Kennesaw Hooters - Thursday, March 1st. - 11:30am.  This date work for most others???


----------



## Jim Thompson (Feb 17, 2007)

I may even try to slip by


----------



## dutchman (Feb 17, 2007)

Jim Thompson said:


> I may even try to slip by



Sure you will...


----------



## DRB1313 (Feb 17, 2007)

I like chicken.


----------



## Buck (Feb 17, 2007)

DRB1313 said:


> I like chicken.



You know your a redneck when two pickups pull up side by side in Sports Authority parking lot and swap deer kill stories and photos for an hour.     

"I likes chickin' too."  


Ohhh!... By the way 243, that 2-minute commute is round trip too...


----------



## DRB1313 (Feb 17, 2007)

We can order 243's chicken so it will be ready for him, then iffin he can't eat it all in time we can finish it for him.


----------



## Jim Thompson (Feb 18, 2007)

dutchman said:


> Sure you will...



hey its always possible!


----------



## Eddy M. (Feb 18, 2007)

I'm game but --Mondays is the only day ever open for me so I'll watch and see what day you pick- ---BUT------ I'ts a GREAT idea


----------



## Buck (Feb 19, 2007)

Well???


----------



## Buck (Feb 20, 2007)

ttt


----------



## ddavis1120 (Feb 20, 2007)

The food and the scenery are much better a half mile up the road at Ole Town.  Just my opinion.


----------



## Ta-ton-ka chips (Feb 20, 2007)

ddavis1120 said:


> The food and the scenery are much better a half mile up the road at Ole Town.  Just my opinion.



Doesn't Jim live there?


----------



## Buck (Feb 20, 2007)

Ta-ton-ka chips said:


> Doesn't Jim live there?


----------



## DRB1313 (Feb 20, 2007)

Olde Towne Grille


----------



## Jim Thompson (Feb 20, 2007)

had to change my daily routine, but yeh Old Towne works


----------



## Buck (Feb 20, 2007)

Yea, Old Towne works for me too.


----------



## DRB1313 (Feb 20, 2007)

Does that make it unamanamus?


----------



## Al33 (Feb 20, 2007)

When you folks get the date, time and place nailed down I'll mark it on my retirement itenary if there is room.


----------



## Branchminnow (Feb 20, 2007)

Jim Thompson said:


> I may even try to slip by


----------



## dutchman (Feb 20, 2007)

Jim Thompson said:


> had to change my daily routine, but yeh Old Towne works



Uh oh. He's already settin' y'all up. He's gona be a no show...



























...again!


----------



## SmokyMtnSmoke (Feb 20, 2007)

*Ding Ding Ding*



DRB1313 said:


> Olde Towne Grille



OTG gets my vote!


----------



## Jim Thompson (Feb 21, 2007)

BTW, old towne will be slammed at lunch so yall either need to call ahead or someone get there early with a good head count


----------



## Jim Thompson (Feb 21, 2007)

Jim Thompson said:


> BTW, old towne will be slammed at lunch so yall either need to call ahead or someone get there early with a good head count



notice I said "yall" and "someone"


----------



## DRB1313 (Feb 21, 2007)

If we stick with the 11:30 time we should be okay. Still a good Idea to give them a heads up.


----------



## Buck (Feb 21, 2007)

I will handle it with olde towne....  Is the date and time okay?  
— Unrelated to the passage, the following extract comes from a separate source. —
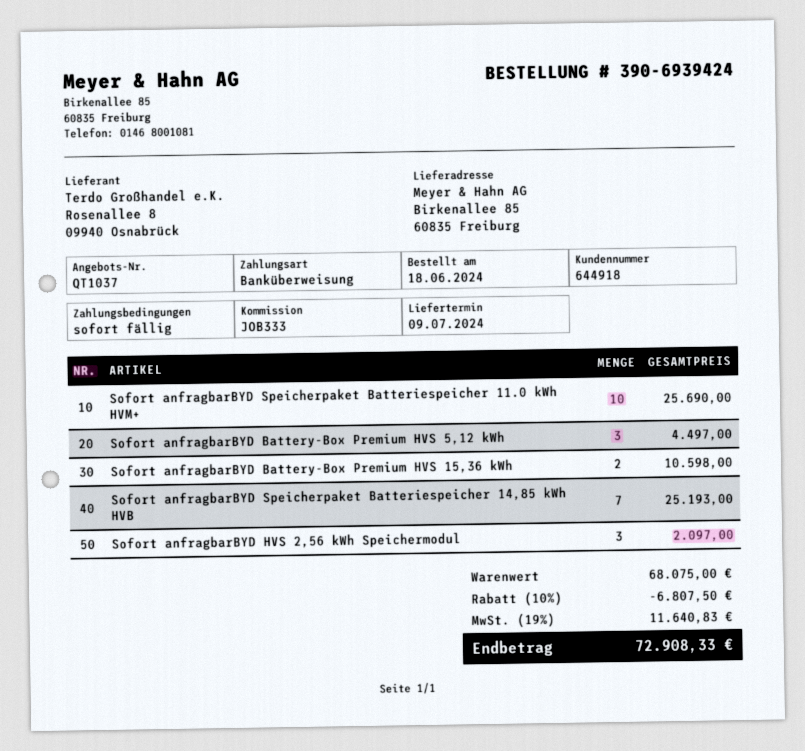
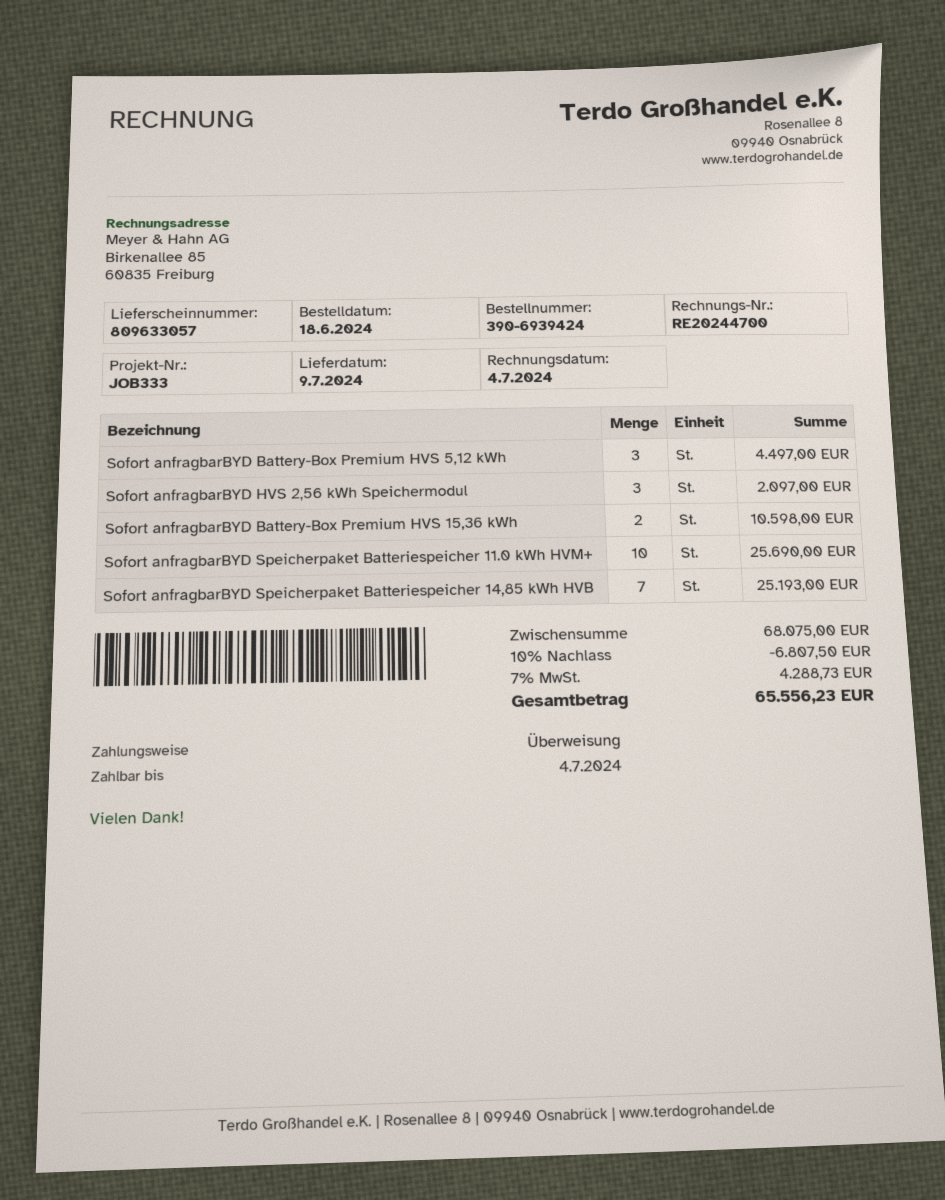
tax: 19% = 11640.83 -> 7% = 4288.73
total: 72908.33 -> 65556.23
Also, is it possible to set up a head count poll in this thread or is it to late?


----------



## GAbuckhunter88 (Feb 21, 2007)

i got the Southern Polytechnic State University in marietta. I am game to come. When are yall planning on doing it and where?


----------



## DRB1313 (Feb 21, 2007)

OK,  Is it Thursday March 1st 11:30 Olde Towne Grille?


----------



## Buck (Feb 21, 2007)

As of now - Olde Towne Grille - Kennesaw - Thursday March 1st @ 11:30am.

***IMPORTANT *** 

Okay, now head counts... This is what I have so far and if I need to add or remove anyone let me know. 
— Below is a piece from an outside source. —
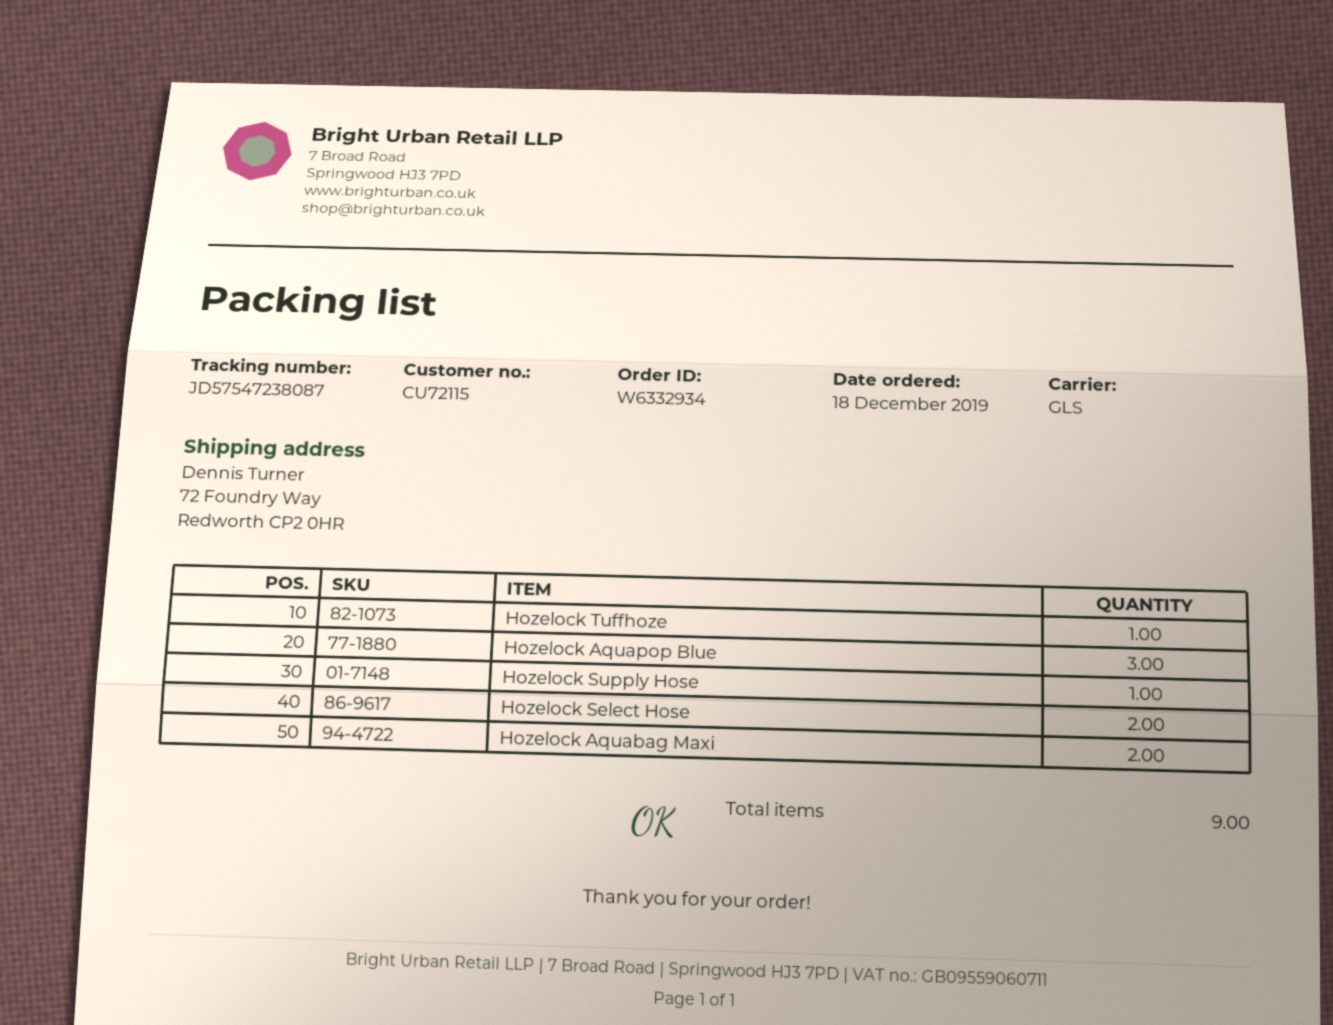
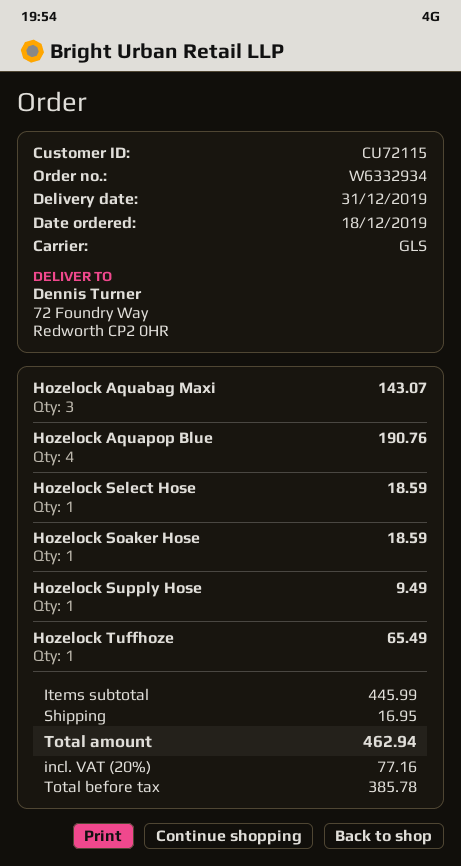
Hozelock Aquapop Blue: 3 -> 4
Hozelock Select Hose: 2 -> 1
Hozelock Aquabag Maxi: 2 -> 3
Hozelock Soaker Hose: none -> 1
They have 1 single table that will seat 12.  If more than that we need a change in venue. 

Likely:
Buck#4
DRB1313
SmokyMtnSnmoke
Al33
243Savage
Ta-Ton-ka chips
DanTroop2000
DaculaDeerDropper
Jim Thompson  


Possible:
BradM
ddavis1120
Buckbuster
tcoker


----------



## BradM (Feb 21, 2007)

*Lunch*

If I'm in towne. Get it. Great place to have lunch.


----------



## Buck (Feb 21, 2007)

ttt


----------



## GAbuckhunter88 (Feb 21, 2007)

Ok when and where is it at?


----------



## Buck (Feb 21, 2007)

243Savage said:


> Thursdays are bad for me.



You're no longer invited anyway.


----------



## GAbuckhunter88 (Feb 21, 2007)

by the way at what time are we planning on meeting


----------



## Buck (Feb 21, 2007)

GAbuckhunter88 said:


> by the way at what time are we planning on meeting





> As of now - Olde Towne Grille - Kennesaw - Thursday March 1st @ 11:30am.



Hope this helps...    

Is it okay to add you to the likely list?


----------



## BROWNING7WSM (Feb 21, 2007)

*Olde Towne..*

There's some Hot Babes that work there.. Blow's hooter's out of the water.. Wish i could make it, but i work Wed. and Thur. night next week.. 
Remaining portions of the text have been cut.